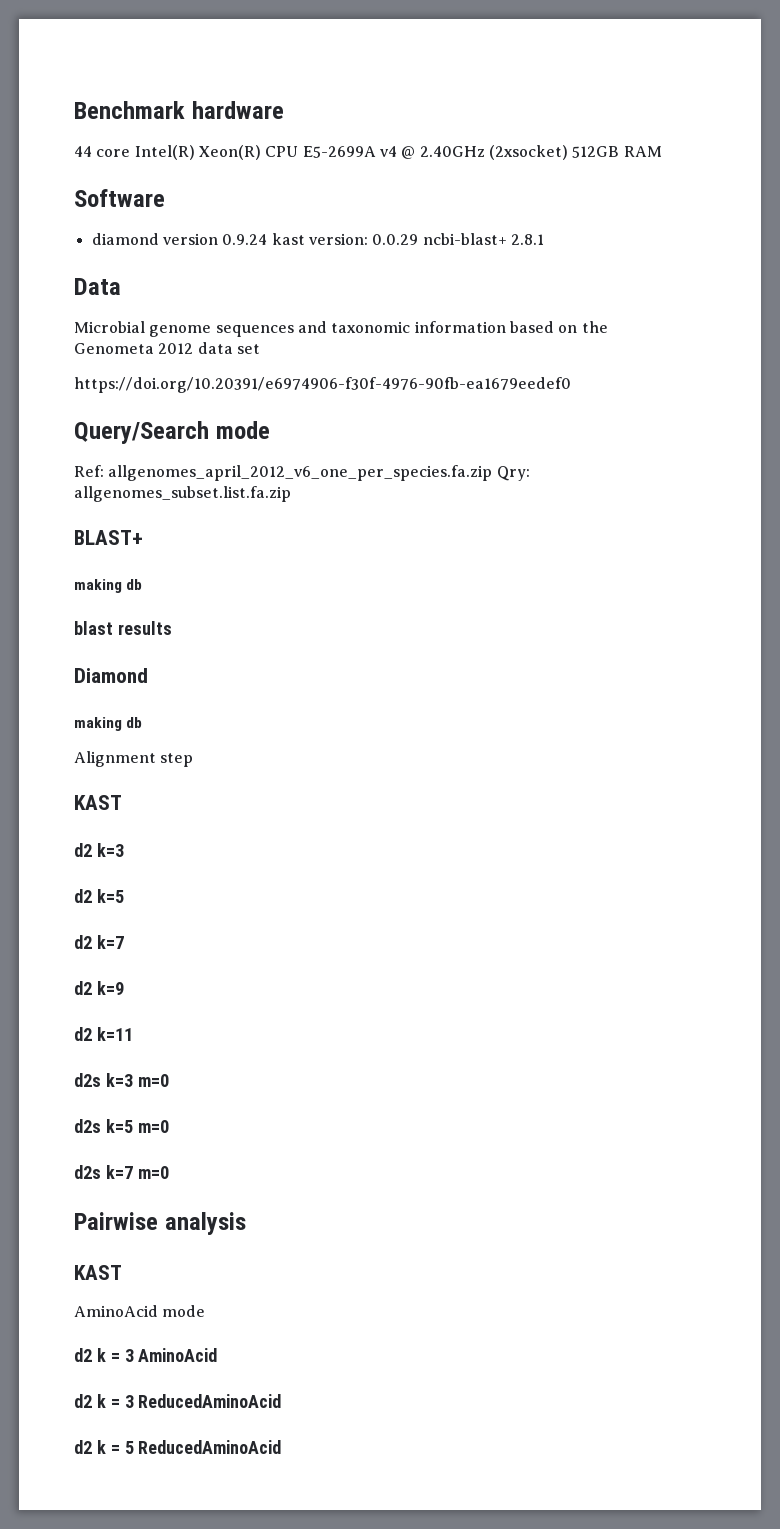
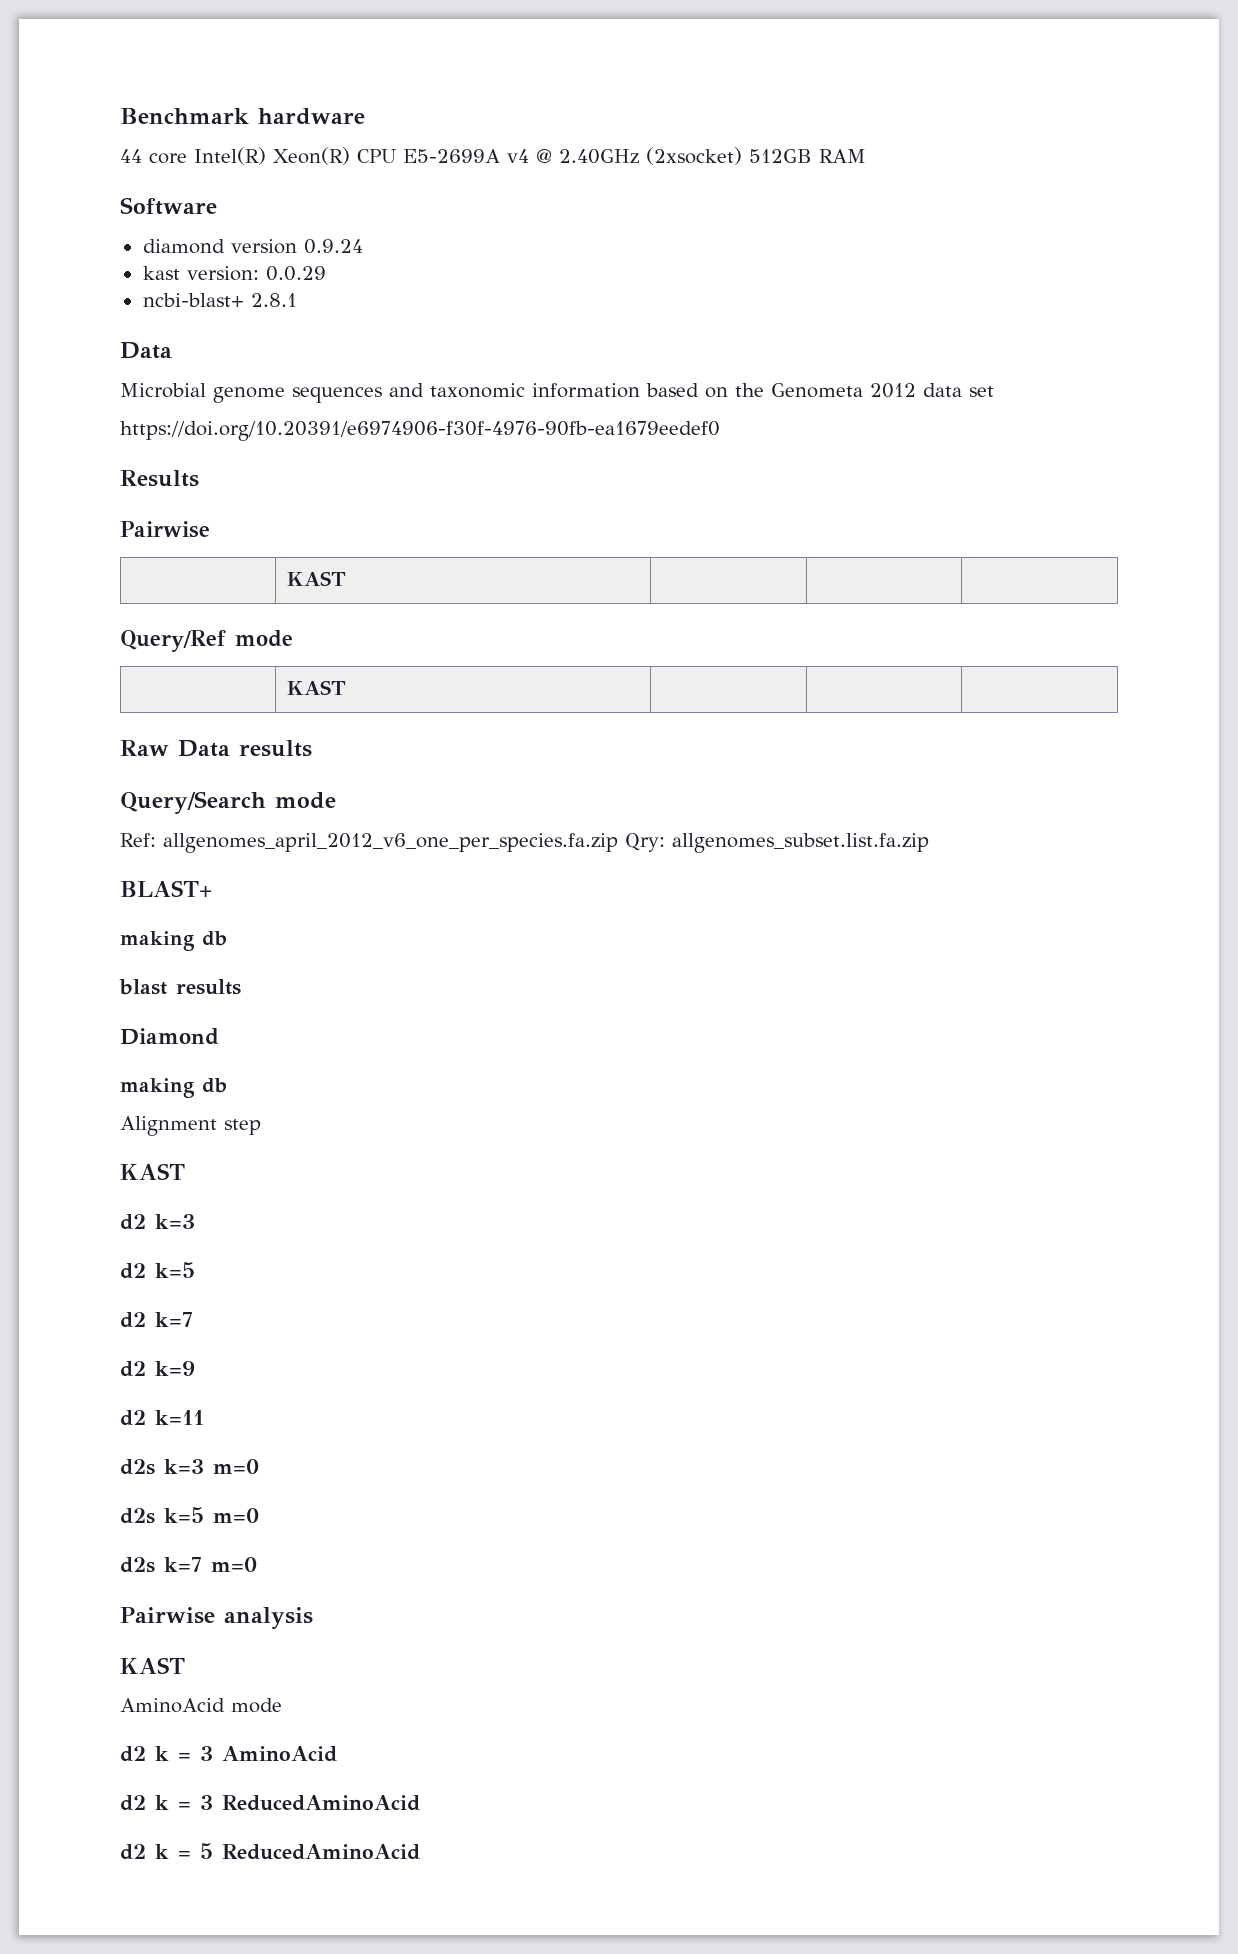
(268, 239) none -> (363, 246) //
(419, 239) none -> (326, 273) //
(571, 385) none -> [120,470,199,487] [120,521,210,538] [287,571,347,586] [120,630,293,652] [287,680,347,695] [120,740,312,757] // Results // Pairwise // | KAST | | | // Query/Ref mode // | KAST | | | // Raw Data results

──────────

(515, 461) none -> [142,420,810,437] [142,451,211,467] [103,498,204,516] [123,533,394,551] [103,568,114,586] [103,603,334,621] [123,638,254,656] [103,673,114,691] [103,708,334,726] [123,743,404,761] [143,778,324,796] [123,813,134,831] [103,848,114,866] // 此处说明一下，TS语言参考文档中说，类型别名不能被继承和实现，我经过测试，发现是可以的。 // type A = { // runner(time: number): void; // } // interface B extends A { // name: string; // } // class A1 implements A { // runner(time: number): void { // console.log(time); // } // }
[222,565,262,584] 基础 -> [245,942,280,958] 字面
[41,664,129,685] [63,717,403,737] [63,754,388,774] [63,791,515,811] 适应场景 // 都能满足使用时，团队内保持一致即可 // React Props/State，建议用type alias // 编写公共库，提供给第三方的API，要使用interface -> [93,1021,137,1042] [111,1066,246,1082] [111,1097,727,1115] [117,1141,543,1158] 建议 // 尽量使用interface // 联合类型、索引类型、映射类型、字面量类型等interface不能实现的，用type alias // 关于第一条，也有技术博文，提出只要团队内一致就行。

──────────

■ **Your task**:
Retype the records above, but only those lines that fall between the line containing "[222,565,262,584] 基础 -> [245,942,280,958] 字面" and the line containing "[41,664,129,685] [63,717,403,737] [63,754,388,774]", with both of those lines included, exactly as written.

■ **Result for this exercise**:
[222,565,262,584] 基础 -> [245,942,280,958] 字面
[41,664,129,685] [63,717,403,737] [63,754,388,774] [63,791,515,811] 适应场景 // 都能满足使用时，团队内保持一致即可 // React Props/State，建议用type alias // 编写公共库，提供给第三方的API，要使用interface -> [93,1021,137,1042] [111,1066,246,1082] [111,1097,727,1115] [117,1141,543,1158] 建议 // 尽量使用interface // 联合类型、索引类型、映射类型、字面量类型等interface不能实现的，用type alias // 关于第一条，也有技术博文，提出只要团队内一致就行。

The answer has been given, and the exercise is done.